John Paul II once reminded a roomful of scientists this.
Our fundamentalist brothers and sisters, using their sometimes unerring ability to miss the point where papal statements are concerned, turned his 1996 address to the Pontifical Academy of Sciences into the claim that the pope declared his agreement with Charles Darwin.
Not so. He did say the creation accounts in Genesis are clearly not intended to be scientific texts, but moral ones, teaching the proper relation of Creator to created. He also deferred to scientists on the matter—though not without pointing out that there are so many variations on the theory of evolution that it’s hard to say what that term means anymore.
All of that was in a sense beside the point, however, which was John Paul II’s reminder to scientists that they aren’t metaphysicians.
The sciences of observation describe and measure, with ever greater precision, the many manifestations of life, and write them down along the time-line. The moment of passage into the spiritual realm is not something that can be observed in this way—although we can nevertheless discern, through experimental research, a series of very valuable signs of what is specifically human life. But the experience of metaphysical knowledge, of self-consciousness and self-awareness, of moral conscience, of liberty, or of aesthetic and religious experience—these must be analyzed through philosophical reflection, while theology seeks to clarify the ultimate meaning of the Creator’s designs.
Which was his polite, diplomatic, charitable, popely way of telling them to quit making nonsense claims in matters outside their field of expertise.
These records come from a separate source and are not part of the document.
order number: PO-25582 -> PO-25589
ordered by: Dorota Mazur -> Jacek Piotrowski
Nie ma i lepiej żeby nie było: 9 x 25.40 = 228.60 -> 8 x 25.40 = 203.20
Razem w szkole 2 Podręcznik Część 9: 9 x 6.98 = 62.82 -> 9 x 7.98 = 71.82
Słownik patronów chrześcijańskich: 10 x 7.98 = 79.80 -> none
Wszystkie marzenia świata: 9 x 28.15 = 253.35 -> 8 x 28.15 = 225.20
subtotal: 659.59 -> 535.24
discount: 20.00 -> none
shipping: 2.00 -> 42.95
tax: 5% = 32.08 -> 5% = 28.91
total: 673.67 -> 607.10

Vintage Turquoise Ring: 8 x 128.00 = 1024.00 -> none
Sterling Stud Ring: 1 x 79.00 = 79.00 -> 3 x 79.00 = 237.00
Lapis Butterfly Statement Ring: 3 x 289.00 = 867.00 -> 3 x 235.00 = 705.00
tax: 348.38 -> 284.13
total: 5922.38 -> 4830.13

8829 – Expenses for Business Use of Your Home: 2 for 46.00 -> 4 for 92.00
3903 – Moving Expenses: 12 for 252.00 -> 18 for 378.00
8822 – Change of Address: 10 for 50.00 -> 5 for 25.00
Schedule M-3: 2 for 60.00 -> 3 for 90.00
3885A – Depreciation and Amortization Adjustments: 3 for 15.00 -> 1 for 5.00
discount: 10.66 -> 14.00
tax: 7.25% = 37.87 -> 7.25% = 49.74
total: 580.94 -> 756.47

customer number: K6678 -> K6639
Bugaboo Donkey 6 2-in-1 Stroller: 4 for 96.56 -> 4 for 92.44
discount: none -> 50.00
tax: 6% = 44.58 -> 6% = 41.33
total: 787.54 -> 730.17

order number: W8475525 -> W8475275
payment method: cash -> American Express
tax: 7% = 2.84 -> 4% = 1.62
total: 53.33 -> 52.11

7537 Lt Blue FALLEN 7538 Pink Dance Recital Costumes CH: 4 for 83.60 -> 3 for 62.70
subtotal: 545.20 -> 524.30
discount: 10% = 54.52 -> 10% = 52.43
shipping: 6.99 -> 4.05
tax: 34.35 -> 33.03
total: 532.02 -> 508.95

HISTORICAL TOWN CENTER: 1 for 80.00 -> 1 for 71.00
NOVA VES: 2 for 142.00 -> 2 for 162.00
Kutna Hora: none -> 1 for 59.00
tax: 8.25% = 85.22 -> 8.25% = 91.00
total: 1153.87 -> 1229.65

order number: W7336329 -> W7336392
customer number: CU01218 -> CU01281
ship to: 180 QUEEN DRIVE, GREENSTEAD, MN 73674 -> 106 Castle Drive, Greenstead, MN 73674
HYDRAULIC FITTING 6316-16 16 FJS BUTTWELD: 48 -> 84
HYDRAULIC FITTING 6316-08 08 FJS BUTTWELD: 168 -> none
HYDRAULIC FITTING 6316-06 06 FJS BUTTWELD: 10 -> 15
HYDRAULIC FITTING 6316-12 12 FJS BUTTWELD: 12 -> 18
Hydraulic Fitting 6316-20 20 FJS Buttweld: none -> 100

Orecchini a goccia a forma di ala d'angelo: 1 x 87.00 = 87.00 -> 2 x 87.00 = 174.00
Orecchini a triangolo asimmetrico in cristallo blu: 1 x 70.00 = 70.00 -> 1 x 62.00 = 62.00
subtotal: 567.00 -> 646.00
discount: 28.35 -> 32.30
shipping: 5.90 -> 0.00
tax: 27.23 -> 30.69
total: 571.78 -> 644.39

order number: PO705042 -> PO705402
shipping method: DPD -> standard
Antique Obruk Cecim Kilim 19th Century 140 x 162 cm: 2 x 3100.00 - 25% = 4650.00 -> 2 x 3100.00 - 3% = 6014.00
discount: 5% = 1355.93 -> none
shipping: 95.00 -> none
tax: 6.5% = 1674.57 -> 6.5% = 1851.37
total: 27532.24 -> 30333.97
I do so weary of the blithe assumption that believers are the closed-minded, intellectually benighted ones.
If I might make a leap into another field, here, Pope Benedict XVI recently made a similar suggestion to a group of artists and intellectuals.
At Fatima last Spring, in a meeting with “the world of culture” as the Vatican calls it, the Holy Father made what we might think is a rather obvious point: that open-mindedness requires an open mind.
Given the reality of cultural diversity, people need not only to accept the existence of the culture of others, but also to aspire to be enriched by it and to offer to it whatever they possess that is good, true and beautiful.
Which would mean imply entering into dialogue with believers rather than writing them off:
You who are representatives of culture in all its forms, forgers of thought and opinion, “thanks to your talent, have the opportunity to speak to the heart of humanity, to touch individual and collective sensibilities, to call forth dreams and hopes, to broaden the horizons of knowledge and of human engagement. […] Do not be afraid to approach the first and last source of beauty, to enter into dialogue with believers, with those who, like yourselves, consider that they are pilgrims in this world and in history towards infinite Beauty!”
The two popes’ response to Steven Hawking then might be :
1) Please respect the modes of inquiry of metaphysics as you ask us to respect the modes of physics.
2) We are willing to listen and learn and grow from the genuine insights of your discipline. Are you willing to do the same from ours?